Prompt:
In the entries below, print exactly the lines from the first through the one with "driven by IDE).", both included, and none of the pictures.

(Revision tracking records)
------------------------------
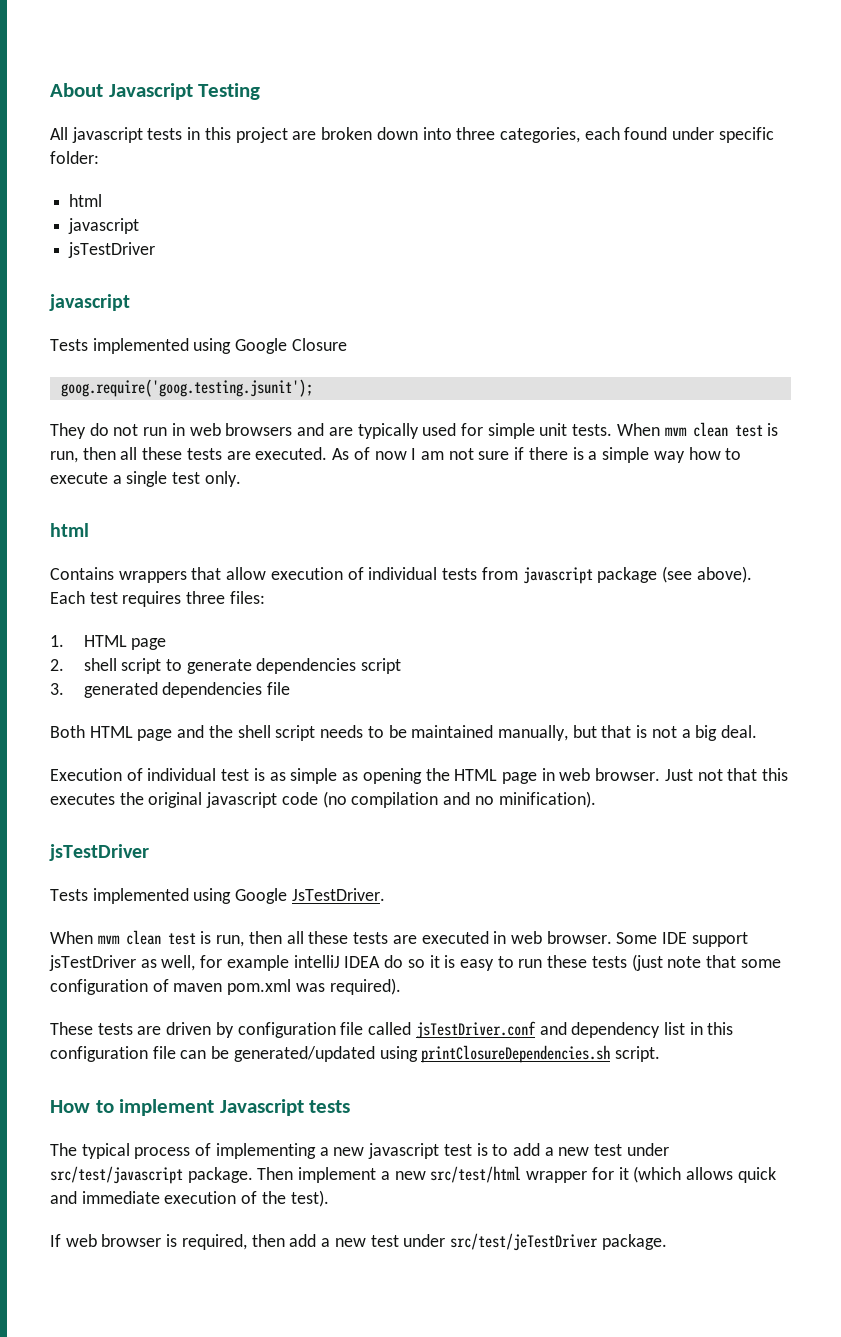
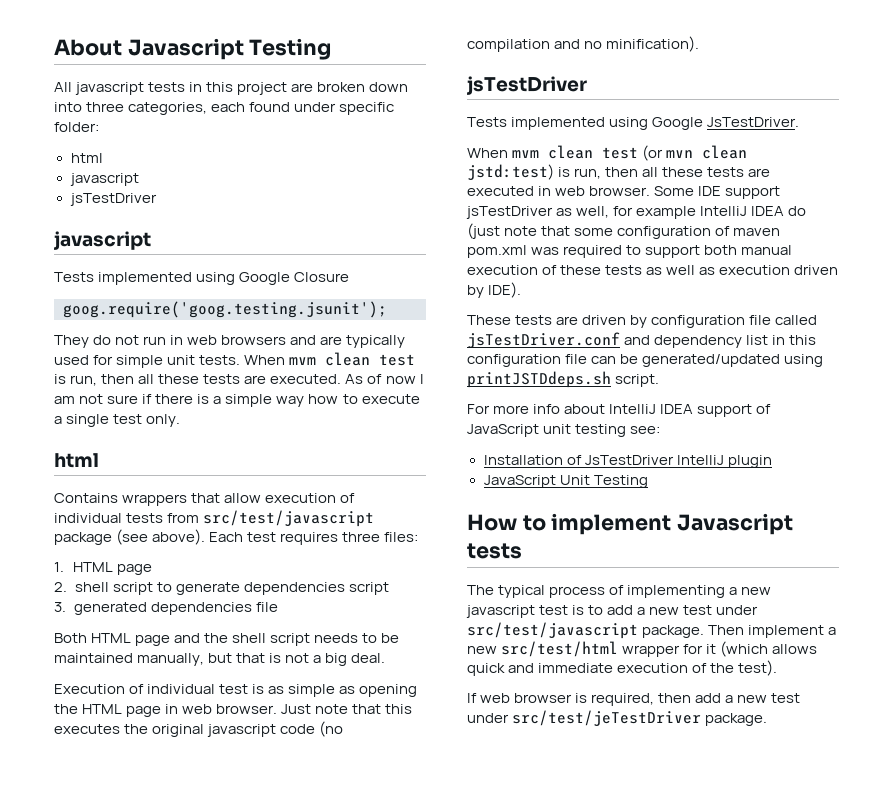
- Contains wrappers that allow execution of individual tests from javascript package (see above).
+ Contains wrappers that allow execution of individual tests from src/test/javascript package (see above).
- Just not that this executes the original javascript code (no compilation and no minification).
+ Just note that this executes the original javascript code (no compilation and no minification).
- When mvm clean test is run, then all these tests are executed in web browser.
+ When mvm clean test (or mvn clean jstd:test) is run, then all these tests are executed in web browser.
- Some IDE support jsTestDriver as well, for example intelliJ IDEA do so it is easy to run these tests (just note that some configuration of maven pom.xml was required).
+ Some IDE support jsTestDriver as well, for example IntelliJ IDEA do (just note that some configuration of maven pom.xml was required to support both manual execution of these tests as well as execution driven by IDE).
- These tests are driven by configuration file called jsTestDriver.conf and dependency list in this configuration file can be generated/updated using printClosureDependencies.sh script.
+ These tests are driven by configuration file called jsTestDriver.conf and dependency list in this configuration file can be generated/updated using printJSTDdeps.sh script.
+ For more info about IntelliJ IDEA support of JavaScript unit testing see:
+ Installation of JsTestDriver IntelliJ plugin
+ JavaScript Unit Testing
------------------------------
Task solution:
- Contains wrappers that allow execution of individual tests from javascript package (see above).
+ Contains wrappers that allow execution of individual tests from src/test/javascript package (see above).
- Just not that this executes the original javascript code (no compilation and no minification).
+ Just note that this executes the original javascript code (no compilation and no minification).
- When mvm clean test is run, then all these tests are executed in web browser.
+ When mvm clean test (or mvn clean jstd:test) is run, then all these tests are executed in web browser.
- Some IDE support jsTestDriver as well, for example intelliJ IDEA do so it is easy to run these tests (just note that some configuration of maven pom.xml was required).
+ Some IDE support jsTestDriver as well, for example IntelliJ IDEA do (just note that some configuration of maven pom.xml was required to support both manual execution of these tests as well as execution driven by IDE).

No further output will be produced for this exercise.